*The task:* Retype every entry exactly, character for character.
* * * *
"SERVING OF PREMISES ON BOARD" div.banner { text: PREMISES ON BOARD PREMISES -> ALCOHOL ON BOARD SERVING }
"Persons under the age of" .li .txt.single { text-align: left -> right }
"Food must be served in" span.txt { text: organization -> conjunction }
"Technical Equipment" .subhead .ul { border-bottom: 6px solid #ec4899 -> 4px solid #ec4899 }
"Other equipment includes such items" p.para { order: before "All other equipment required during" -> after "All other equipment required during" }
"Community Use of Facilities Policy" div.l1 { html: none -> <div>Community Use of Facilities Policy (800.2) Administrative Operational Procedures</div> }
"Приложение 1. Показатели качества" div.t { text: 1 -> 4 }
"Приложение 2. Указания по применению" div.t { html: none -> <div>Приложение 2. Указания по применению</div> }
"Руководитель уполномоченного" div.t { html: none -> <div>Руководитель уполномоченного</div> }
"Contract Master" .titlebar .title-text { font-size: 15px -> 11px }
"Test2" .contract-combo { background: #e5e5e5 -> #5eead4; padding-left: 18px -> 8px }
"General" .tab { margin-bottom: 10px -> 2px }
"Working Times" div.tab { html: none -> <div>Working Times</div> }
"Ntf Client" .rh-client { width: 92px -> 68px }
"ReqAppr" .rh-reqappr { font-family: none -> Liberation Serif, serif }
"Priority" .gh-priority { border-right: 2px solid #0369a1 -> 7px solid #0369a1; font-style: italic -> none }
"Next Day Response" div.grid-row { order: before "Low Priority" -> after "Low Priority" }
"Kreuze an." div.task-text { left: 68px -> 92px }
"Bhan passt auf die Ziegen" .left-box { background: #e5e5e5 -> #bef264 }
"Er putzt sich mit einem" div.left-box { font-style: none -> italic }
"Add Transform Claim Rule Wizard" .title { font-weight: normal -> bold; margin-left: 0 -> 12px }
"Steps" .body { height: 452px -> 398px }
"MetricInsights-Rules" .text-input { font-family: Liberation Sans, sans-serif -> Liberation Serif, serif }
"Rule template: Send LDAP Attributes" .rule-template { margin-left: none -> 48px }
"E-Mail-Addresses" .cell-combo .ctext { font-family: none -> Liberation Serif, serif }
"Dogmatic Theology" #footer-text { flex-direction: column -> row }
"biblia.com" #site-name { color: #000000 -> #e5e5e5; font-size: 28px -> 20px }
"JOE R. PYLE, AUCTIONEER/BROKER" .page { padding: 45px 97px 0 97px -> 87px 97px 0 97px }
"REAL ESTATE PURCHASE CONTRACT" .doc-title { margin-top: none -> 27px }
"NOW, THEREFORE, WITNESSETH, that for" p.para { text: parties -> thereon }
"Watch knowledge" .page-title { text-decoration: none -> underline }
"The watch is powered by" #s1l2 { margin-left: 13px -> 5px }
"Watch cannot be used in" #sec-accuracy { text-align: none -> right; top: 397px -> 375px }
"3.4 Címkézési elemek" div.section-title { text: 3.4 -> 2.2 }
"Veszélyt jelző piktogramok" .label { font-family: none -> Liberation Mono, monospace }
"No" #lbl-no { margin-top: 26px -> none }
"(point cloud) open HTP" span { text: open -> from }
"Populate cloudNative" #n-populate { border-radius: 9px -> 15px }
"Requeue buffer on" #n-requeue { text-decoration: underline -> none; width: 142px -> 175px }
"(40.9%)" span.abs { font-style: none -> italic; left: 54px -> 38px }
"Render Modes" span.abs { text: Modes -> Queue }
* * * *
*Expected answer:*
"SERVING OF PREMISES ON BOARD" div.banner { text: PREMISES ON BOARD PREMISES -> ALCOHOL ON BOARD SERVING }
"Persons under the age of" .li .txt.single { text-align: left -> right }
"Food must be served in" span.txt { text: organization -> conjunction }
"Technical Equipment" .subhead .ul { border-bottom: 6px solid #ec4899 -> 4px solid #ec4899 }
"Other equipment includes such items" p.para { order: before "All other equipment required during" -> after "All other equipment required during" }
"Community Use of Facilities Policy" div.l1 { html: none -> <div>Community Use of Facilities Policy (800.2) Administrative Operational Procedures</div> }
"Приложение 1. Показатели качества" div.t { text: 1 -> 4 }
"Приложение 2. Указания по применению" div.t { html: none -> <div>Приложение 2. Указания по применению</div> }
"Руководитель уполномоченного" div.t { html: none -> <div>Руководитель уполномоченного</div> }
"Contract Master" .titlebar .title-text { font-size: 15px -> 11px }
"Test2" .contract-combo { background: #e5e5e5 -> #5eead4; padding-left: 18px -> 8px }
"General" .tab { margin-bottom: 10px -> 2px }
"Working Times" div.tab { html: none -> <div>Working Times</div> }
"Ntf Client" .rh-client { width: 92px -> 68px }
"ReqAppr" .rh-reqappr { font-family: none -> Liberation Serif, serif }
"Priority" .gh-priority { border-right: 2px solid #0369a1 -> 7px solid #0369a1; font-style: italic -> none }
"Next Day Response" div.grid-row { order: before "Low Priority" -> after "Low Priority" }
"Kreuze an." div.task-text { left: 68px -> 92px }
"Bhan passt auf die Ziegen" .left-box { background: #e5e5e5 -> #bef264 }
"Er putzt sich mit einem" div.left-box { font-style: none -> italic }
"Add Transform Claim Rule Wizard" .title { font-weight: normal -> bold; margin-left: 0 -> 12px }
"Steps" .body { height: 452px -> 398px }
"MetricInsights-Rules" .text-input { font-family: Liberation Sans, sans-serif -> Liberation Serif, serif }
"Rule template: Send LDAP Attributes" .rule-template { margin-left: none -> 48px }
"E-Mail-Addresses" .cell-combo .ctext { font-family: none -> Liberation Serif, serif }
"Dogmatic Theology" #footer-text { flex-direction: column -> row }
"biblia.com" #site-name { color: #000000 -> #e5e5e5; font-size: 28px -> 20px }
"JOE R. PYLE, AUCTIONEER/BROKER" .page { padding: 45px 97px 0 97px -> 87px 97px 0 97px }
"REAL ESTATE PURCHASE CONTRACT" .doc-title { margin-top: none -> 27px }
"NOW, THEREFORE, WITNESSETH, that for" p.para { text: parties -> thereon }
"Watch knowledge" .page-title { text-decoration: none -> underline }
"The watch is powered by" #s1l2 { margin-left: 13px -> 5px }
"Watch cannot be used in" #sec-accuracy { text-align: none -> right; top: 397px -> 375px }
"3.4 Címkézési elemek" div.section-title { text: 3.4 -> 2.2 }
"Veszélyt jelző piktogramok" .label { font-family: none -> Liberation Mono, monospace }
"No" #lbl-no { margin-top: 26px -> none }
"(point cloud) open HTP" span { text: open -> from }
"Populate cloudNative" #n-populate { border-radius: 9px -> 15px }
"Requeue buffer on" #n-requeue { text-decoration: underline -> none; width: 142px -> 175px }
"(40.9%)" span.abs { font-style: none -> italic; left: 54px -> 38px }
"Render Modes" span.abs { text: Modes -> Queue }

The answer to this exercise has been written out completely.